Exercise objective: Your task is to copy the listing exactly, with the pictures left out.

Exercise material:
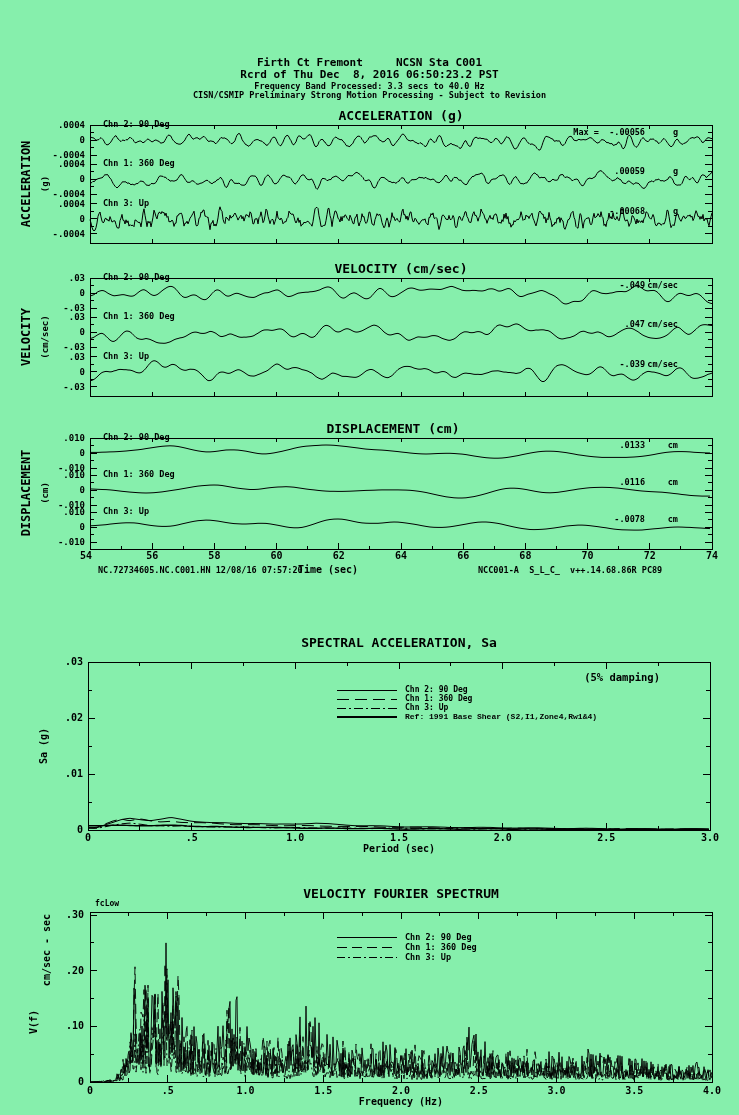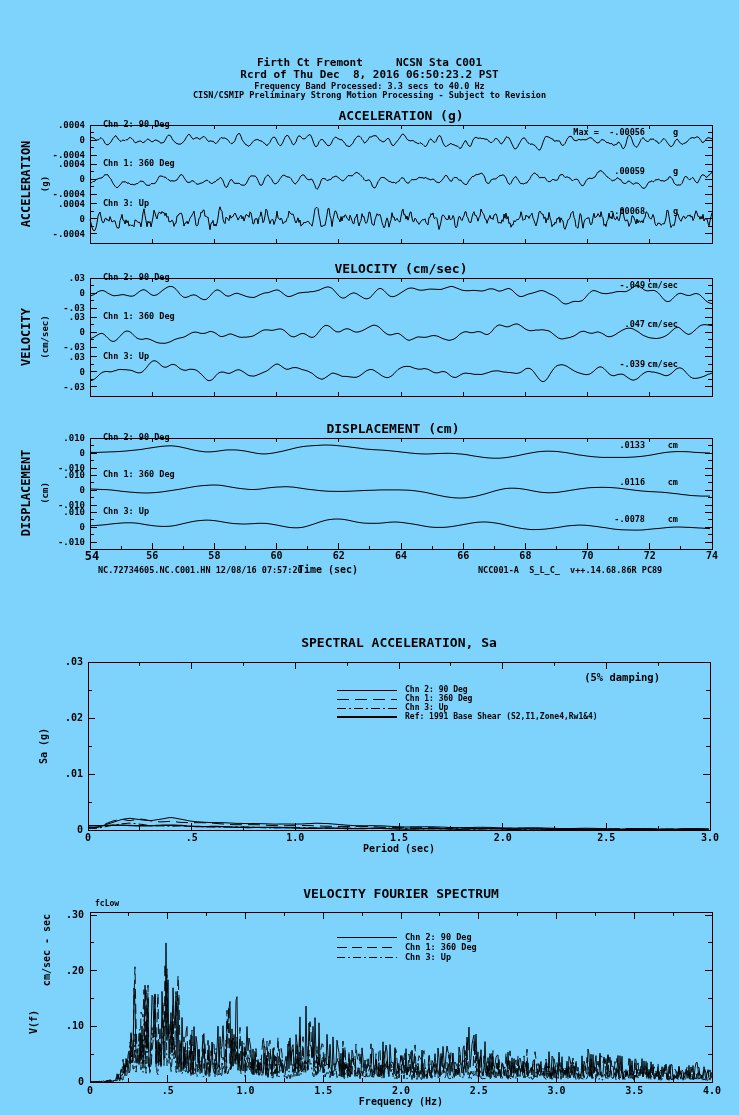"Firth Ct Fremont NCSN Sta" #canvas { background: #7dd3fc -> #86efac }
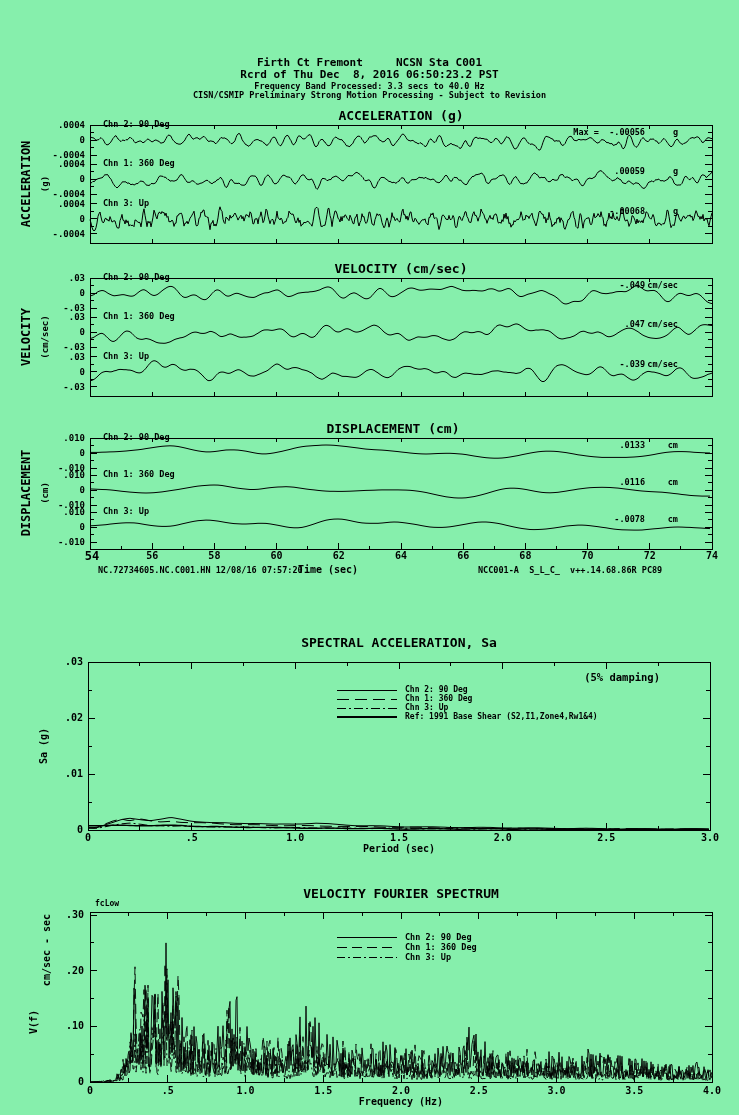"54" div.lbl { font-size: 12px -> 10px; left: 92px -> 86px }
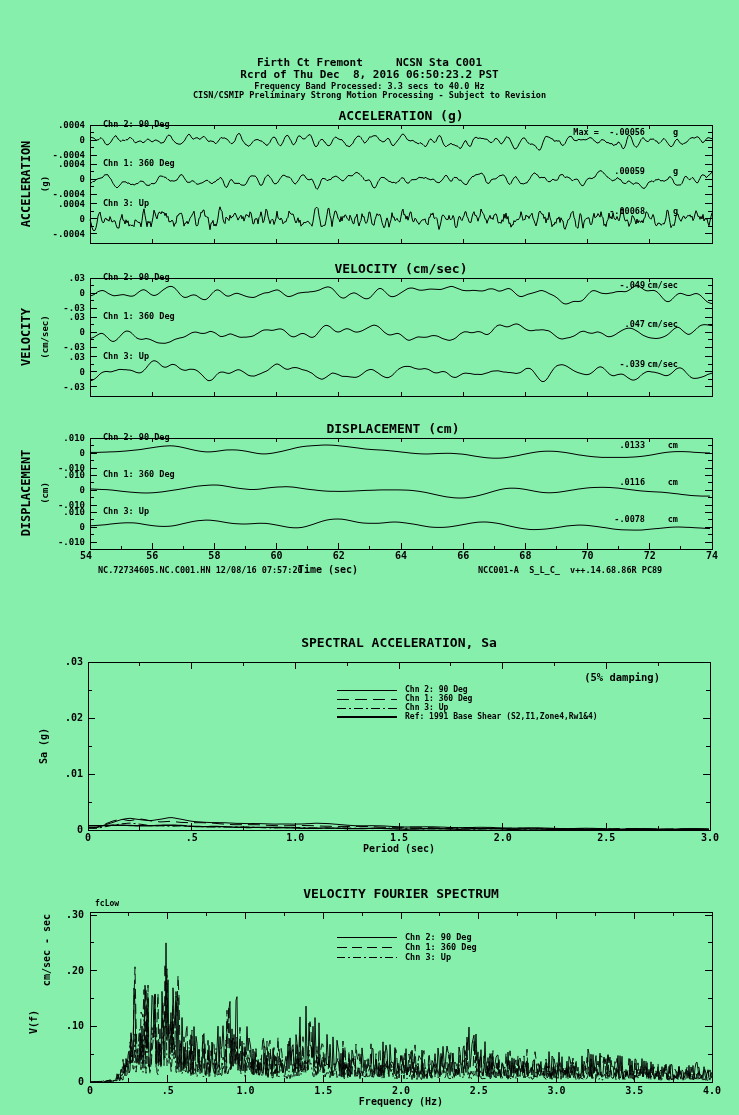"Ref: 1991 Base Shear (S2,I1,Zone4,Rw1&4)" div.lbl { font-family: none -> Liberation Mono, monospace }
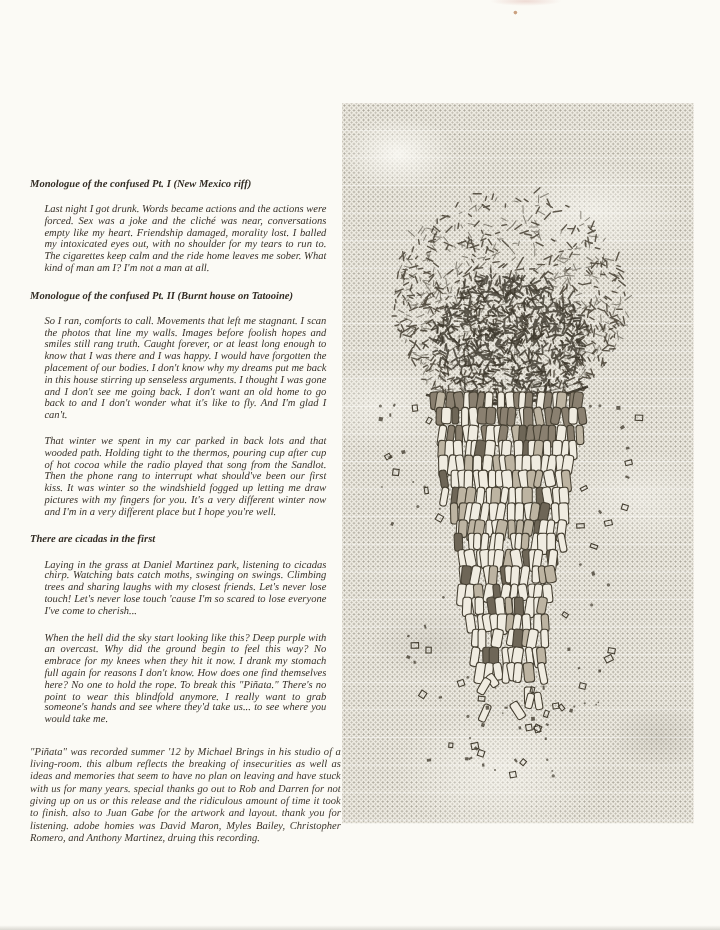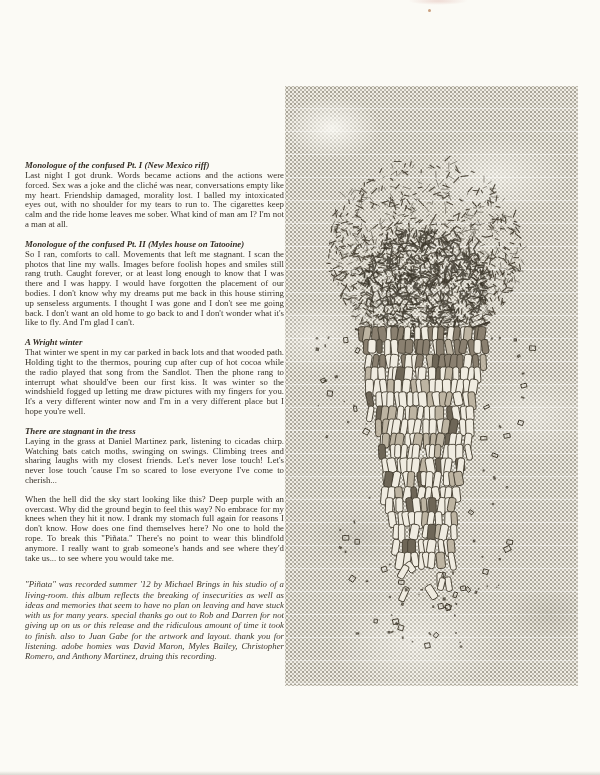"Monologue of the confused Pt." .text-col { top: 160px -> 148px }
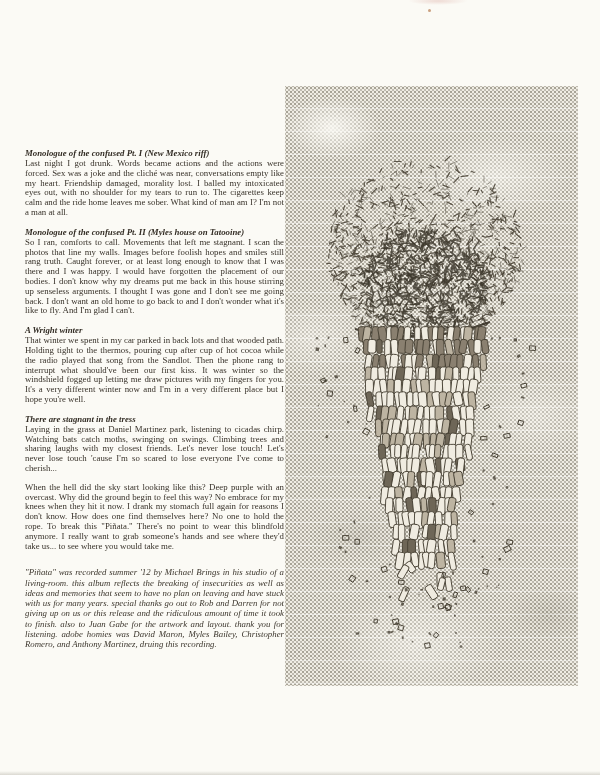"Last night I got drunk." .section p { font-style: none -> italic; margin: 0 -> 12px }
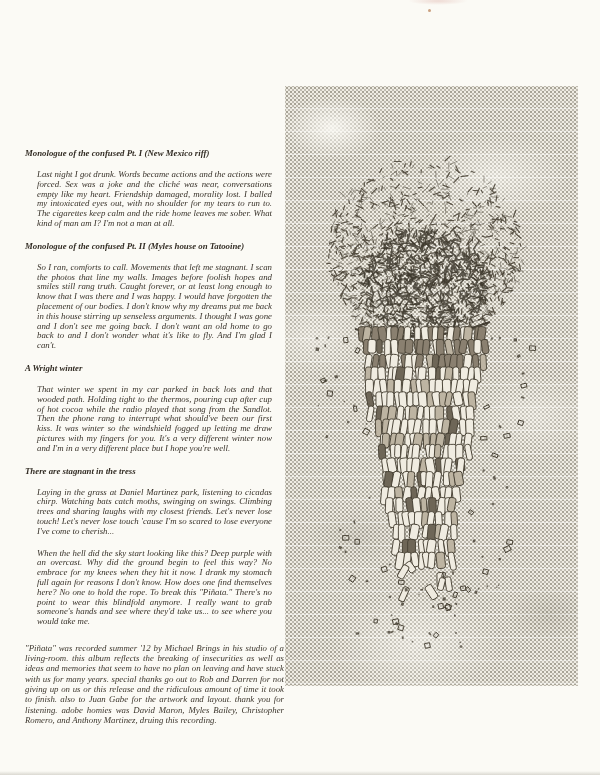"Monologue of the confused Pt. II" h3 { text: Myles -> Burnt }
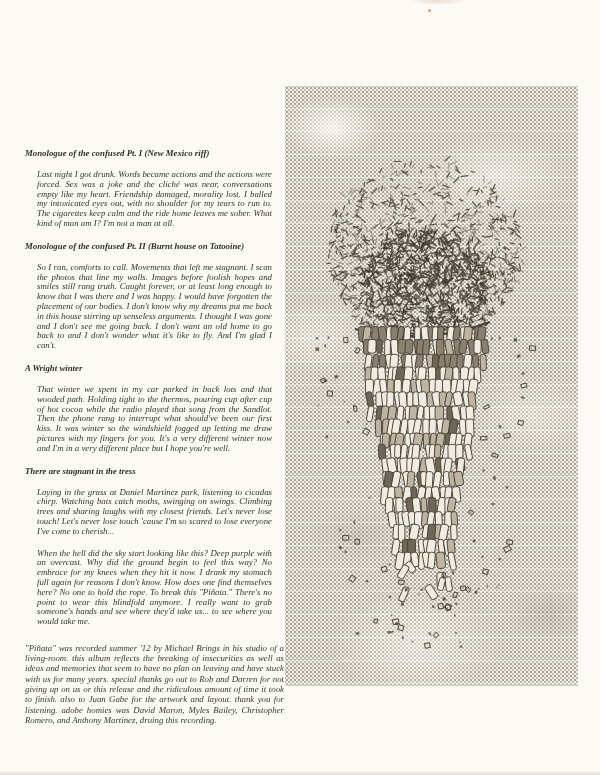"A Wright winter" h3 { html: <h3>A Wright winter</h3> -> none }
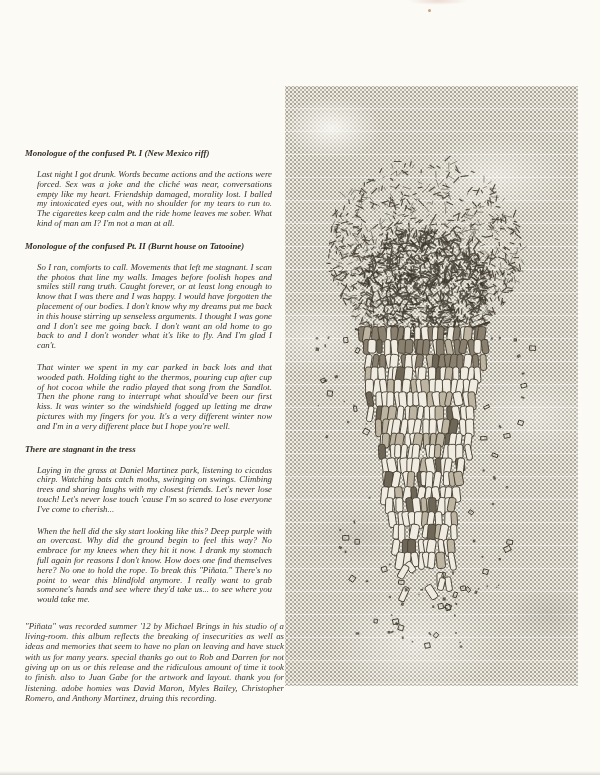"There are stagnant in the" h3 { text: stagnant in the tress -> cicadas in the first }
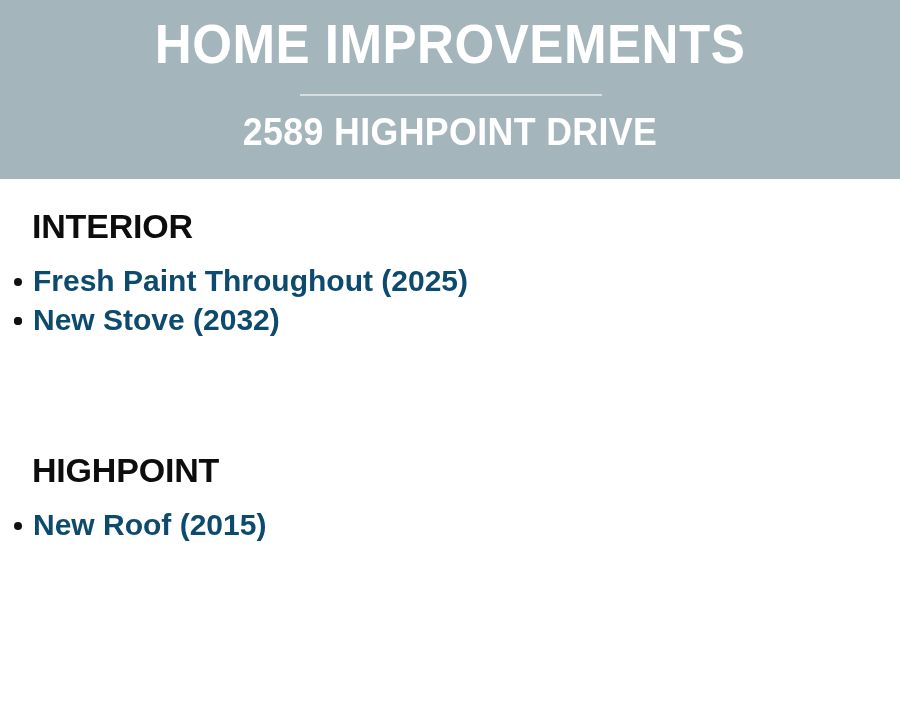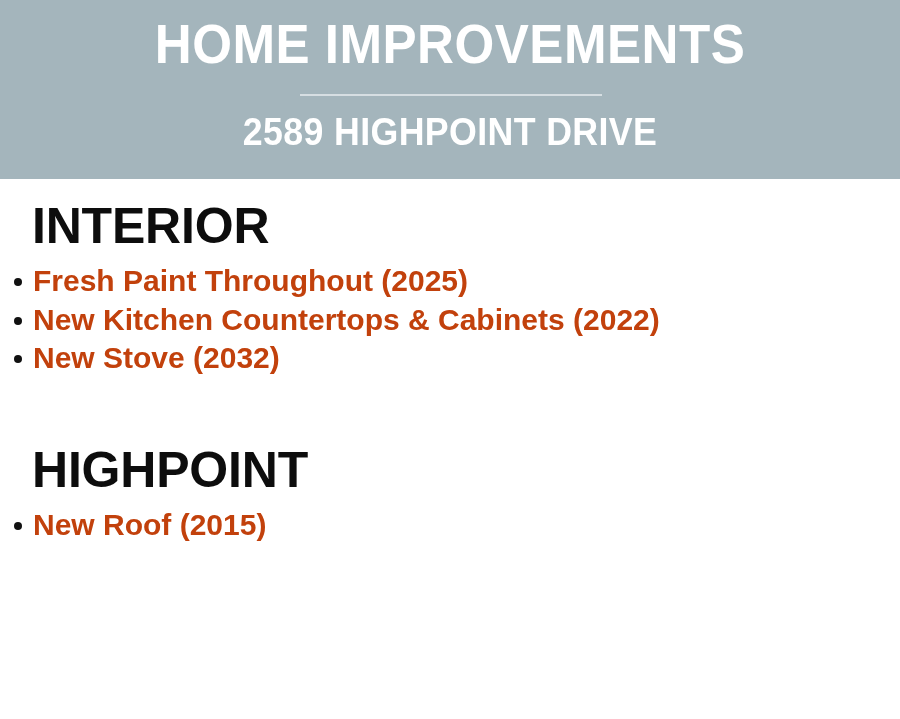"INTERIOR" .section-heading { font-size: 50px -> 34px }
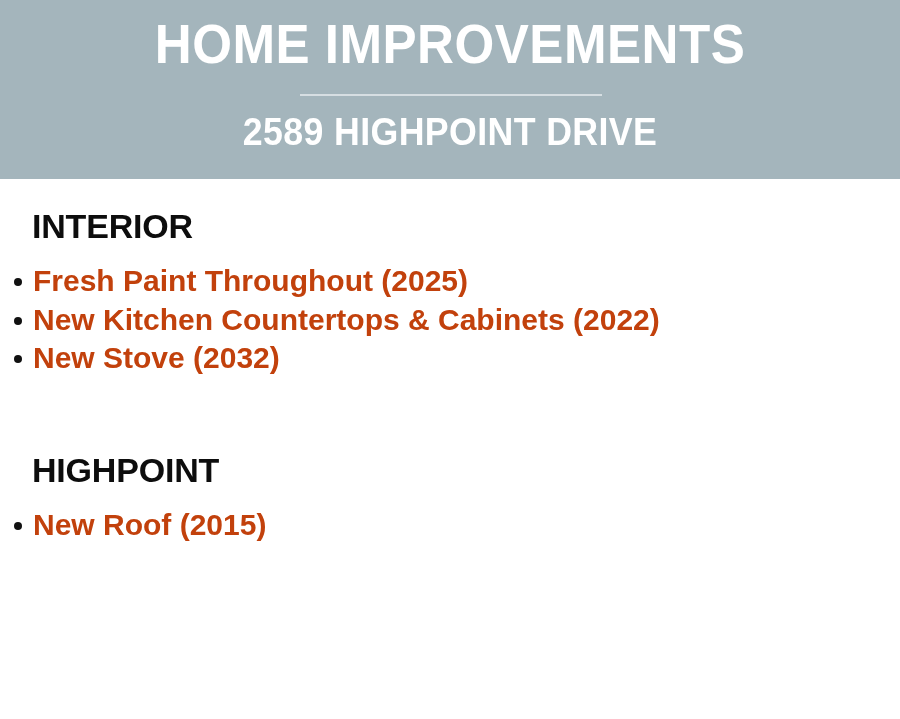"Fresh Paint Throughout (2025)" .bullet-item { color: #c2410c -> #0c4a6e }
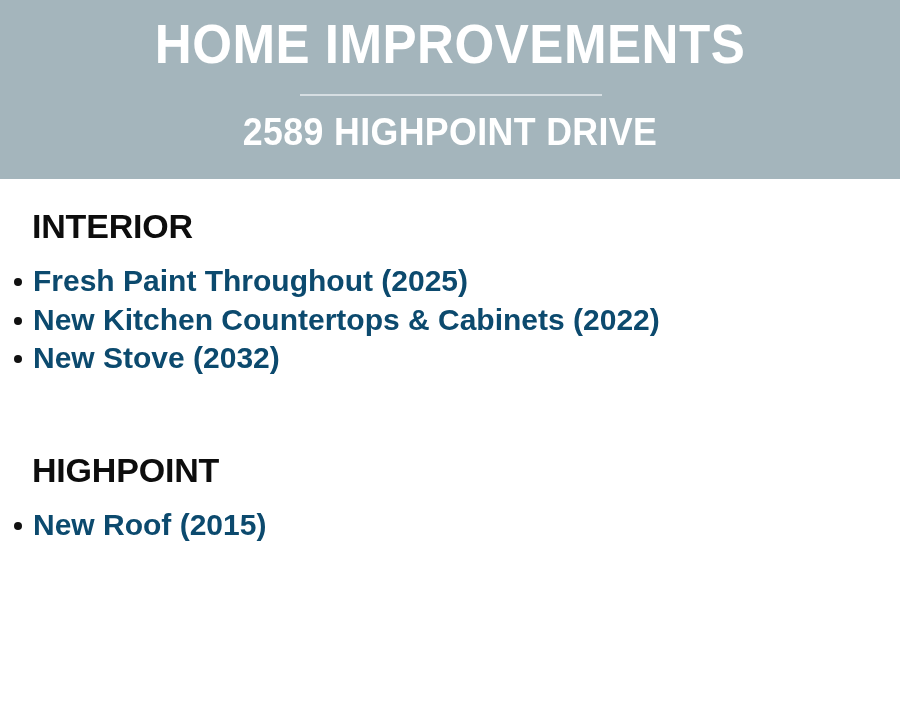"New Kitchen Countertops & Cabinets" span { html: <span>New Kitchen Countertops &amp; Cabinets (2022)</span> -> none }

Task output:
"Firth Ct Fremont NCSN Sta" #canvas { background: #7dd3fc -> #86efac }
"54" div.lbl { font-size: 12px -> 10px; left: 92px -> 86px }
"Ref: 1991 Base Shear (S2,I1,Zone4,Rw1&4)" div.lbl { font-family: none -> Liberation Mono, monospace }
"Monologue of the confused Pt." .text-col { top: 160px -> 148px }
"Last night I got drunk." .section p { font-style: none -> italic; margin: 0 -> 12px }
"Monologue of the confused Pt. II" h3 { text: Myles -> Burnt }
"A Wright winter" h3 { html: <h3>A Wright winter</h3> -> none }
"There are stagnant in the" h3 { text: stagnant in the tress -> cicadas in the first }
"INTERIOR" .section-heading { font-size: 50px -> 34px }
"Fresh Paint Throughout (2025)" .bullet-item { color: #c2410c -> #0c4a6e }
"New Kitchen Countertops & Cabinets" span { html: <span>New Kitchen Countertops &amp; Cabinets (2022)</span> -> none }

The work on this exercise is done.